# Numpy remove duplicate column values

• A+
Category：Languages

I have a numpy array as follows

``array([[ 6,  5],    [ 6,  9],    [ 7,  5],    [ 7,  9],    [ 8, 10],    [ 9, 10],    [ 9, 11],    [10, 10]]) ``

I want to pick elements such that y coordinates are unique.
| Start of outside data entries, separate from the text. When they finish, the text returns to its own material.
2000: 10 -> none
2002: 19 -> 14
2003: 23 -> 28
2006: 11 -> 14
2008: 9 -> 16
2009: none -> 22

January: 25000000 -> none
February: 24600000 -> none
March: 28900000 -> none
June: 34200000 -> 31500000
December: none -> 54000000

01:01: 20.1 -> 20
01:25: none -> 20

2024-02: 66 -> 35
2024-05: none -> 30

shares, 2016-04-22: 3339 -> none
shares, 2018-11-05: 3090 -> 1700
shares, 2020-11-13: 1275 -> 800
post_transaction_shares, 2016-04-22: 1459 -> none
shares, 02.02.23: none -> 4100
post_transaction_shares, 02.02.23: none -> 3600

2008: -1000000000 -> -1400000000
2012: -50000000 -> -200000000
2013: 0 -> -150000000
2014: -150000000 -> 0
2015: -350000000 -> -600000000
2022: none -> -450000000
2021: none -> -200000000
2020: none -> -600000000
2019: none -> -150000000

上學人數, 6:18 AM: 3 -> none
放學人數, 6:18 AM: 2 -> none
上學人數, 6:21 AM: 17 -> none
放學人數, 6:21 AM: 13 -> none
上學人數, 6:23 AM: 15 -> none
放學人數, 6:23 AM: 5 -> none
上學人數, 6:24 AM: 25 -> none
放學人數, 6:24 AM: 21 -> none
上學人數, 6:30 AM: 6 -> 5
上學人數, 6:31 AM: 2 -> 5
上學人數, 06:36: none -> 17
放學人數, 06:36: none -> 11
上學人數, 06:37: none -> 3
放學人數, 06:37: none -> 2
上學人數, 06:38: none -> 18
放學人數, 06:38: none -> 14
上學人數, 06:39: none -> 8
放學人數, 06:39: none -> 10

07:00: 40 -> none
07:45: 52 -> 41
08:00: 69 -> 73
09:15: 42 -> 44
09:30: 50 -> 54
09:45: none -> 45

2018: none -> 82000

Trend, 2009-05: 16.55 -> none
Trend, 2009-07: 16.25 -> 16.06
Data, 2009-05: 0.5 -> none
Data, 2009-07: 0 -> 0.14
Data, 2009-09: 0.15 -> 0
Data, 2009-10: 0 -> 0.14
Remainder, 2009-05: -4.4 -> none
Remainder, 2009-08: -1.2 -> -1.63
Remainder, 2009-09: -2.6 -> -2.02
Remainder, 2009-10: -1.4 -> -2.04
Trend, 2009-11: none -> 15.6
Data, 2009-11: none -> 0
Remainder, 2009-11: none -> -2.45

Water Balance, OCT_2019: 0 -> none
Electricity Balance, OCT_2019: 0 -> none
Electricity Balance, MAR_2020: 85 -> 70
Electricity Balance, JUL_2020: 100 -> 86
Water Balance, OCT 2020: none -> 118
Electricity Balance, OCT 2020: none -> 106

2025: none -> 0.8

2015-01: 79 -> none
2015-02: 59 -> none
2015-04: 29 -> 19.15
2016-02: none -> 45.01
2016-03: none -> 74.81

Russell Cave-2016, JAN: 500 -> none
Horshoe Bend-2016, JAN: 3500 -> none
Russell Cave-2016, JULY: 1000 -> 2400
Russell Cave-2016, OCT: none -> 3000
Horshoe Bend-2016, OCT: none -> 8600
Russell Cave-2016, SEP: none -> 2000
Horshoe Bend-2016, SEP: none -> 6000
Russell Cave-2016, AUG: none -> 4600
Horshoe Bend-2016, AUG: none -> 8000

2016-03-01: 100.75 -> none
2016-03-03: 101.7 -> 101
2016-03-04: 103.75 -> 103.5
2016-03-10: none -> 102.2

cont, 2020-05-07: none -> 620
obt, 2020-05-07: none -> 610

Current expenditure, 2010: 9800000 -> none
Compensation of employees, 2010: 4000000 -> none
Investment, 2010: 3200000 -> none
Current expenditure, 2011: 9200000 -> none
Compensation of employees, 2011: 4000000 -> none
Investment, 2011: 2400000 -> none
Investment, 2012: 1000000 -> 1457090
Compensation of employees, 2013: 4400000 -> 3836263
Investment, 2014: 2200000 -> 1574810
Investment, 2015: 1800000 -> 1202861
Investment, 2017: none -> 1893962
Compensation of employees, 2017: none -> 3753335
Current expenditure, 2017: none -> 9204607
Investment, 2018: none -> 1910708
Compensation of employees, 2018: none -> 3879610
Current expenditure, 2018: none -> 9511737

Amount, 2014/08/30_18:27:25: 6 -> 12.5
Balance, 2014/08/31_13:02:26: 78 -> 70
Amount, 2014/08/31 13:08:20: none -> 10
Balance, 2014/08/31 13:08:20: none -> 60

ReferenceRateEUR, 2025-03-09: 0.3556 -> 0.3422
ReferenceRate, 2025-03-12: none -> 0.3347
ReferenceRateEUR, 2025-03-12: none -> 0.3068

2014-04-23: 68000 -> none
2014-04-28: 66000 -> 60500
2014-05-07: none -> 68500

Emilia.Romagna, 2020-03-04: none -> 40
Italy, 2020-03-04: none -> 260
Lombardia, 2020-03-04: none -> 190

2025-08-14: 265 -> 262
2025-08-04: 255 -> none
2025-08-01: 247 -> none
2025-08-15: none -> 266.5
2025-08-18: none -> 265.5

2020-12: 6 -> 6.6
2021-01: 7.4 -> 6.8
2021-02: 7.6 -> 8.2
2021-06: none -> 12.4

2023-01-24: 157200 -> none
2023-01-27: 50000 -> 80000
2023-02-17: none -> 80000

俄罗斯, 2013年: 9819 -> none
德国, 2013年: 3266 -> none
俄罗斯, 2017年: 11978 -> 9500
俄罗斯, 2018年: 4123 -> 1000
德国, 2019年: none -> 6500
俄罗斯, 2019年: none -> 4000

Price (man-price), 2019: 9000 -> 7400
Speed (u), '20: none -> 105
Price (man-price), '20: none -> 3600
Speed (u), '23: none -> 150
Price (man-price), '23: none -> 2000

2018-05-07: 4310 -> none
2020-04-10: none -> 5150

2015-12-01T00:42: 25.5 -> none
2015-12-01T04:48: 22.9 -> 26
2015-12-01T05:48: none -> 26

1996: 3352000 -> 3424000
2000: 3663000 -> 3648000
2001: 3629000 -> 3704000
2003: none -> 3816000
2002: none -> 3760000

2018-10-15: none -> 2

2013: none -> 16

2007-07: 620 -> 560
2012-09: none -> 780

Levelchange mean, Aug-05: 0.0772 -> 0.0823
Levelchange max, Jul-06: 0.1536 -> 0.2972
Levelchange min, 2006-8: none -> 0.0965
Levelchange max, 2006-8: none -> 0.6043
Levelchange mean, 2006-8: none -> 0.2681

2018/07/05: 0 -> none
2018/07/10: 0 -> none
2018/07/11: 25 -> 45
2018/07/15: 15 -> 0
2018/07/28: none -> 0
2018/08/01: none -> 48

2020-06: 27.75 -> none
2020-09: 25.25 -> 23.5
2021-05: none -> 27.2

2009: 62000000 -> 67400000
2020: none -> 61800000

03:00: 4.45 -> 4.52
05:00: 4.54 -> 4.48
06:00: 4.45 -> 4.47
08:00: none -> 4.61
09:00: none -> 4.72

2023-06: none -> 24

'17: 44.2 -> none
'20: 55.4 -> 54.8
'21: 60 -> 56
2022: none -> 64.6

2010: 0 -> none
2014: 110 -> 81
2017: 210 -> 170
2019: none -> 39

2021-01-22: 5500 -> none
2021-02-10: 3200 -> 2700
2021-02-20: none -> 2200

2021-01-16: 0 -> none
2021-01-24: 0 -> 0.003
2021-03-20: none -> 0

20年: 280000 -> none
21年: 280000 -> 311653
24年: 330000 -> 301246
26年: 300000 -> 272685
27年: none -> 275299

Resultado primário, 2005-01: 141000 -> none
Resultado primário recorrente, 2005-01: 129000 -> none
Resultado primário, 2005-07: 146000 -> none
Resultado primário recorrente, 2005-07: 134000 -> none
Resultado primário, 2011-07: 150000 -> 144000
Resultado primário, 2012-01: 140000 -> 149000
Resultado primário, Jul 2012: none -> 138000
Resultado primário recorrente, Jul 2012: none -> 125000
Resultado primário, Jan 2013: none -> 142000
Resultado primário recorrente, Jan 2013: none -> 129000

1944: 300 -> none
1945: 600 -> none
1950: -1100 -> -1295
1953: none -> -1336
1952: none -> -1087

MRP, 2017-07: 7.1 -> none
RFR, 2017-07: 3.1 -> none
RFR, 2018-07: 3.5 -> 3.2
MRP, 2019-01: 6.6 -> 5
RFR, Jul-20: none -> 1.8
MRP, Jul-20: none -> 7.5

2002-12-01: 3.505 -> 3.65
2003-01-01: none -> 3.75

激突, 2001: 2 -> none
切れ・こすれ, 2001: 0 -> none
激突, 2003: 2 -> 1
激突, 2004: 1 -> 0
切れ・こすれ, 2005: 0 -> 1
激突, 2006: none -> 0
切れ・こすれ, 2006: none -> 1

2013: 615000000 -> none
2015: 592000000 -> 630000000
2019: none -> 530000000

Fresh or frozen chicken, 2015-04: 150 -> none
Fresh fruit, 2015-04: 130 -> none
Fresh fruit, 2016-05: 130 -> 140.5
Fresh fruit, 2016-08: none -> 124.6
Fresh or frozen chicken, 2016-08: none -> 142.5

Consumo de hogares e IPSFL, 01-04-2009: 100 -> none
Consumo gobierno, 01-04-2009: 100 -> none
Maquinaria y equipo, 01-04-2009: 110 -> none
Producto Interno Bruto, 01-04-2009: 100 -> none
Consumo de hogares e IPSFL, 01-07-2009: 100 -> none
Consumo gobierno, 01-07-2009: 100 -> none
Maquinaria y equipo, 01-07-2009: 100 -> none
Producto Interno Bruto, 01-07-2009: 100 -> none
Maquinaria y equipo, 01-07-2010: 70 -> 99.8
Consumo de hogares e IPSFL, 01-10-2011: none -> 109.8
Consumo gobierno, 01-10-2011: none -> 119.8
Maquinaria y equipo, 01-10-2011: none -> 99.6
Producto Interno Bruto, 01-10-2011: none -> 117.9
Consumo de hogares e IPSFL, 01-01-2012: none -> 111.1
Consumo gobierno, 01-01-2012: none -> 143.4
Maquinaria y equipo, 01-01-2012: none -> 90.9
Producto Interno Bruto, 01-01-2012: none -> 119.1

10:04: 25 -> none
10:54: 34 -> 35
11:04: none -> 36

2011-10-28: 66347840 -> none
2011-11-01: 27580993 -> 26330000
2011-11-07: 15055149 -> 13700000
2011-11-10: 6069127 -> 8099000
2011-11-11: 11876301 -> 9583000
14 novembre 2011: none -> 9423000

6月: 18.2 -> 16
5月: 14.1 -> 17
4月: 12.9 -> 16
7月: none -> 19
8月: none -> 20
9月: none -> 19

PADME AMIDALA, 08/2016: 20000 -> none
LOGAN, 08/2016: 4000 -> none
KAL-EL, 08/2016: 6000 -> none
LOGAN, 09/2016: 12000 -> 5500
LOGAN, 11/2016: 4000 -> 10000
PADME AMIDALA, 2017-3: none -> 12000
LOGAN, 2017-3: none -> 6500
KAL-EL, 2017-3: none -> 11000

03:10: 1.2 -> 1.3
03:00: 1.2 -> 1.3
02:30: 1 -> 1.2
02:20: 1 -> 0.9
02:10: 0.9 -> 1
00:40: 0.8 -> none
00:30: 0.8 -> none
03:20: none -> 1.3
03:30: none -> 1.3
If two y coordinates are same I want to pick element with lesser x coordinate.

Expected output

``array([[ 6,  5],    [ 6,  9],    [ 8, 10],    [ 9, 11]]) ``

Explanation

pick `[6,5]` over `[7,5]`

pick `[8,10]` over `[9,10]` and `[10,10]`

pick `[9, 11]`

Thanks

First, sort by the first column:

``a = a[a[:, 0].argsort()] ``

Returning unique indices using `np.unique` with the `return_index` flag:

``a[np.unique(a[:, 1], return_index=True)[1]]  array([[ 6,  5],        [ 6,  9],        [ 8, 10],        [ 9, 11]]) ``

Some timings:

``a = np.random.randint(1, 10, 10000).reshape(-1, 2)  In [45]: %timeit rows_by_unique_y(a) 3.83 ms ± 137 µs per loop (mean ± std. dev. of 7 runs, 100 loops each)  In [46]: %timeit argsort_unique(a) 370 µs ± 8.26 µs per loop (mean ± std. dev. of 7 runs, 1000 loops each) ``

Yes, my approach uses an initial sort, but vectorized operations in numpy beat iteration in Python.